● EXERCISE PROMPT
Copy the listing below exactly, but skip the pictures.

# # # # # # #

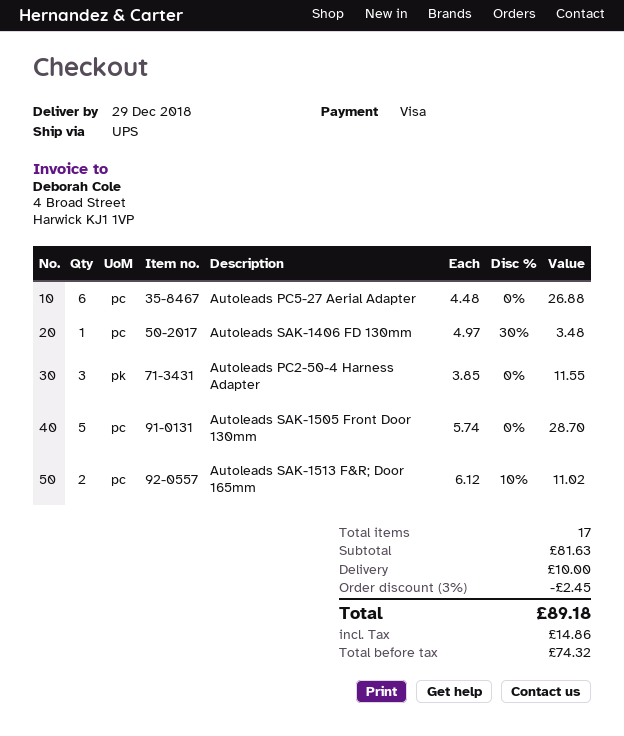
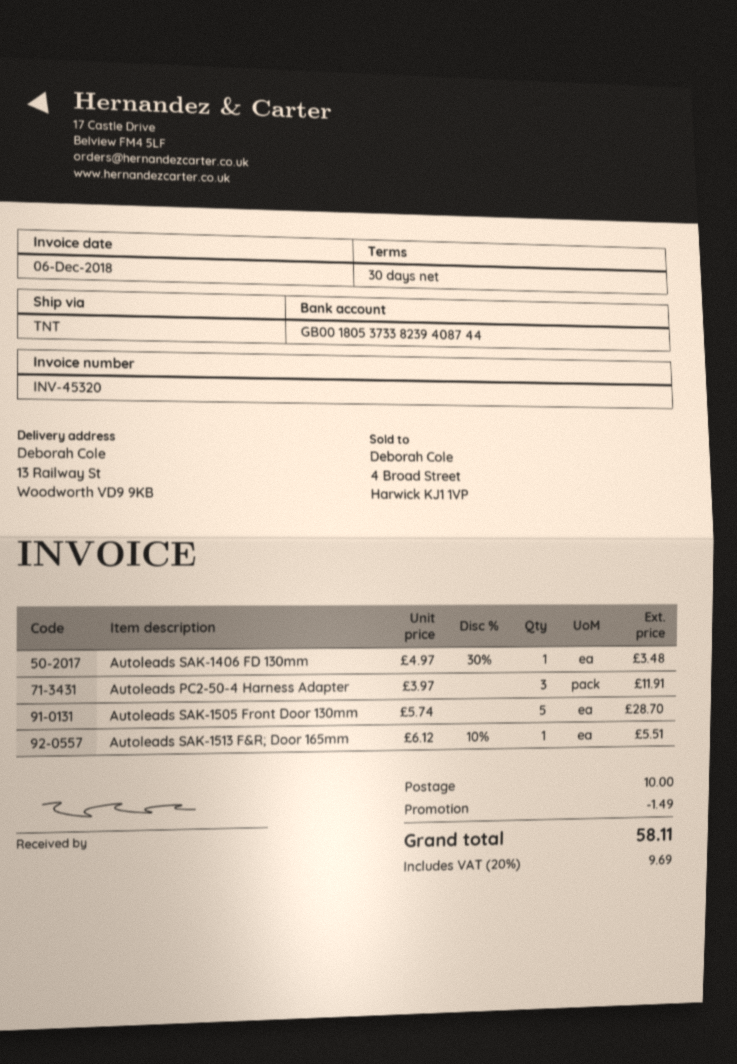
shipping method: UPS -> TNT
Autoleads PC5-27 Aerial Adapter: 6 x 4.48 = 26.88 -> none
Autoleads PC2-50-4 Harness Adapter: 3 x 3.85 = 11.55 -> 3 x 3.97 = 11.91
Autoleads SAK-1513 F&R; Door 165mm: 2 x 6.12 - 10% = 11.02 -> 1 x 6.12 - 10% = 5.51
discount: 2.45 -> 1.49
tax: 14.86 -> 9.69
total: 89.18 -> 58.11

# # # # # # #

● TASK SOLUTION
shipping method: UPS -> TNT
Autoleads PC5-27 Aerial Adapter: 6 x 4.48 = 26.88 -> none
Autoleads PC2-50-4 Harness Adapter: 3 x 3.85 = 11.55 -> 3 x 3.97 = 11.91
Autoleads SAK-1513 F&R; Door 165mm: 2 x 6.12 - 10% = 11.02 -> 1 x 6.12 - 10% = 5.51
discount: 2.45 -> 1.49
tax: 14.86 -> 9.69
total: 89.18 -> 58.11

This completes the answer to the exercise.